Monday 10 May 2010

Hit The Road, Monte (and Kenneth)

Been soaking my eyeballs in America pop culture iconography recently, starting with the bad trip that is ‘Two-Lane Blacktop’ (1971), wherein hippy petrol heads James Taylor and Dennis Wilson hit the road on what feels like an eternal downer. It’s a cult classic – yes – but...isn’t it also a comedown after the previous decade’s high of new-found ideals and cultural revolutionary zeal? Monte makes what happens as exciting or interesting as listening to a marijuana plant grow. But these boys don’t even do drugs (just burgers and Coke – the all-American drug). Warren Oates is the only live-wire as an insecure serial liar sucked into the race, and I found him more interesting (likeable, even) than The Driver and The Mechanic. ‘But it’s all existential’, you might say. Maybe it is, and maybe I’m missing the point. If the point is the pointlessness of going on the road in search of anything, ma-a-n, because, well, you know, there’s nothing to find and no place worth getting to, Hellman delivers. It’s a cynical 70s riposte to Kerouac’s joy and kicks two decades before. If I had produced this, I’d have told Monte: ‘Look, you can contemplate the futility of life for young people now and the nihilistic existential nature of life in a world of shattered dreams but, you know, at least make the car races exciting.’

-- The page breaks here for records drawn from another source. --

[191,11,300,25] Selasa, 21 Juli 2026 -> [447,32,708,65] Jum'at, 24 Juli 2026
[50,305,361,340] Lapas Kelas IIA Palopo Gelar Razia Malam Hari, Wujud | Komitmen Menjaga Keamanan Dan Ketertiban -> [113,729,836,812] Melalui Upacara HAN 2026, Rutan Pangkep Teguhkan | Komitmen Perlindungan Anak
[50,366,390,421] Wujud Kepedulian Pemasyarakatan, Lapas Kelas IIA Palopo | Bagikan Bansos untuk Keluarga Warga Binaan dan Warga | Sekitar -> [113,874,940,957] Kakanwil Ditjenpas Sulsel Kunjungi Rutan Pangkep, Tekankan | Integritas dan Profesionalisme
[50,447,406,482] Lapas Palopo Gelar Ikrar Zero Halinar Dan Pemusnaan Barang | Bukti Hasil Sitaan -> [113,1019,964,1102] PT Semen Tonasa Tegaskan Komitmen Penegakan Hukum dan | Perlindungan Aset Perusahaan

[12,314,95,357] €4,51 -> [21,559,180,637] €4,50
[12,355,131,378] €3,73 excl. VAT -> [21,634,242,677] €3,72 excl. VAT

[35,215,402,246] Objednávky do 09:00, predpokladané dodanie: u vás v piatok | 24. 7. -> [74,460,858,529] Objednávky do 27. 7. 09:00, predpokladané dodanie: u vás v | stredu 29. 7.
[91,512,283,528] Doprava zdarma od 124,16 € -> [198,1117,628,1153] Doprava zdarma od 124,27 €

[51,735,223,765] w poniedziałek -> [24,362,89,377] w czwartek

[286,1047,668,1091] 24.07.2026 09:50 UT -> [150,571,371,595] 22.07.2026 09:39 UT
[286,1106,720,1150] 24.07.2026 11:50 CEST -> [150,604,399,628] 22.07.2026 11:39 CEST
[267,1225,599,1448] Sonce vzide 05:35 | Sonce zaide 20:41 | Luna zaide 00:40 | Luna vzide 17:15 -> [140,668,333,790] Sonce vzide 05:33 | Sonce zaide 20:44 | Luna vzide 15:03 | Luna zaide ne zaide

From cars to bikes and Kenneth Anger’s ‘Scorpio Rising’ (1964) – known as an underground classic, which I’m sure it is. The camera lingers lovingly on the muscle-bound biker boys (of course, this being our Ken) along with the contents of Bruce Byron’s room (thus highlighting the pop culture significance of all its artefacts) – before going on to a biker’s party where the boys (straight boys) lark about acting gay. Then there’s the sacrilegious church scene in which the biker rants (unheard) from the pulpit. There’s a Nazi flag too – what is Anger saying? Religious zealots are no better than political ones? It all plays out to a soundtrack of choice pop tunes, the use of which pre-date every filmmakers use of pop and striking imagery – for that, you must give Anger credit, along with his humorous use of a Hollywood biblical movie cut into all this. Anger was a rebel, for sure, but whether he had a cause or not, I don’t know.